What is needed: Look for "shipping: 0.00 -> 25.89" in the records below, then copy that line and every line after it, exactly and with nothing added.

Edit tracking data
((

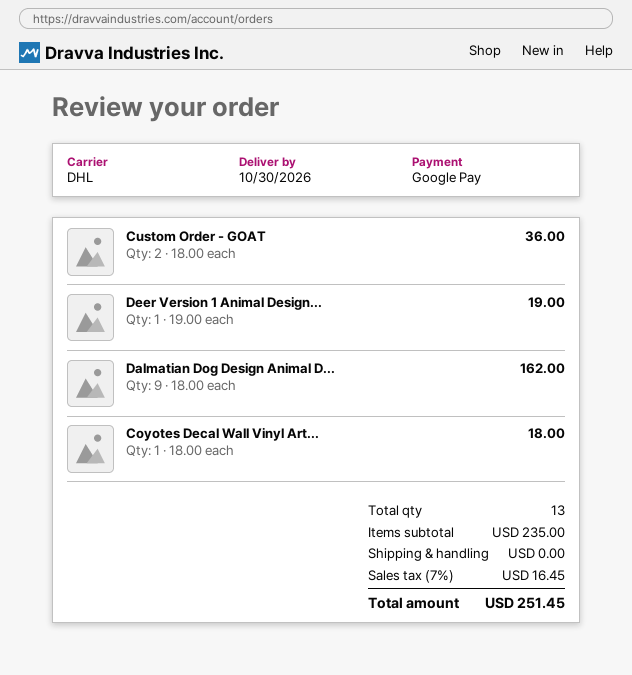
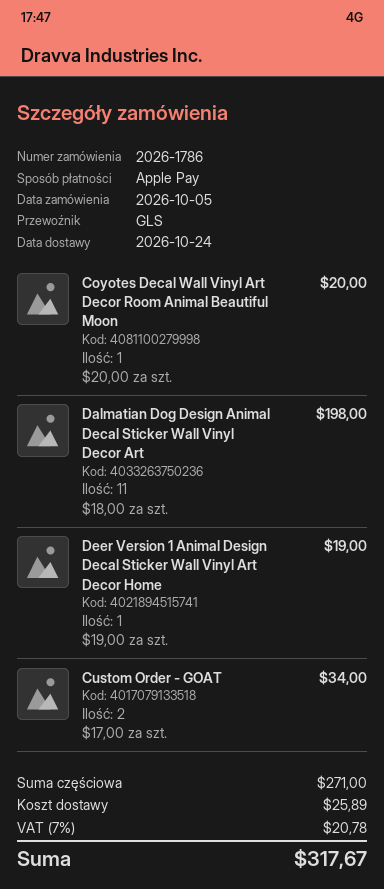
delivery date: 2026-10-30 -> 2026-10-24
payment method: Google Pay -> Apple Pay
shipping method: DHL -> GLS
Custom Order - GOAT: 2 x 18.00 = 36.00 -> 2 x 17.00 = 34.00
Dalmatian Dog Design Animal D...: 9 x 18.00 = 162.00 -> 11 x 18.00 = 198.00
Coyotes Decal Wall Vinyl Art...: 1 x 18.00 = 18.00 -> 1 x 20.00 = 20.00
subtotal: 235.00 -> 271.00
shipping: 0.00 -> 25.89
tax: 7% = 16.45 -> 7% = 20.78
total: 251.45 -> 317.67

))

The answer:
shipping: 0.00 -> 25.89
tax: 7% = 16.45 -> 7% = 20.78
total: 251.45 -> 317.67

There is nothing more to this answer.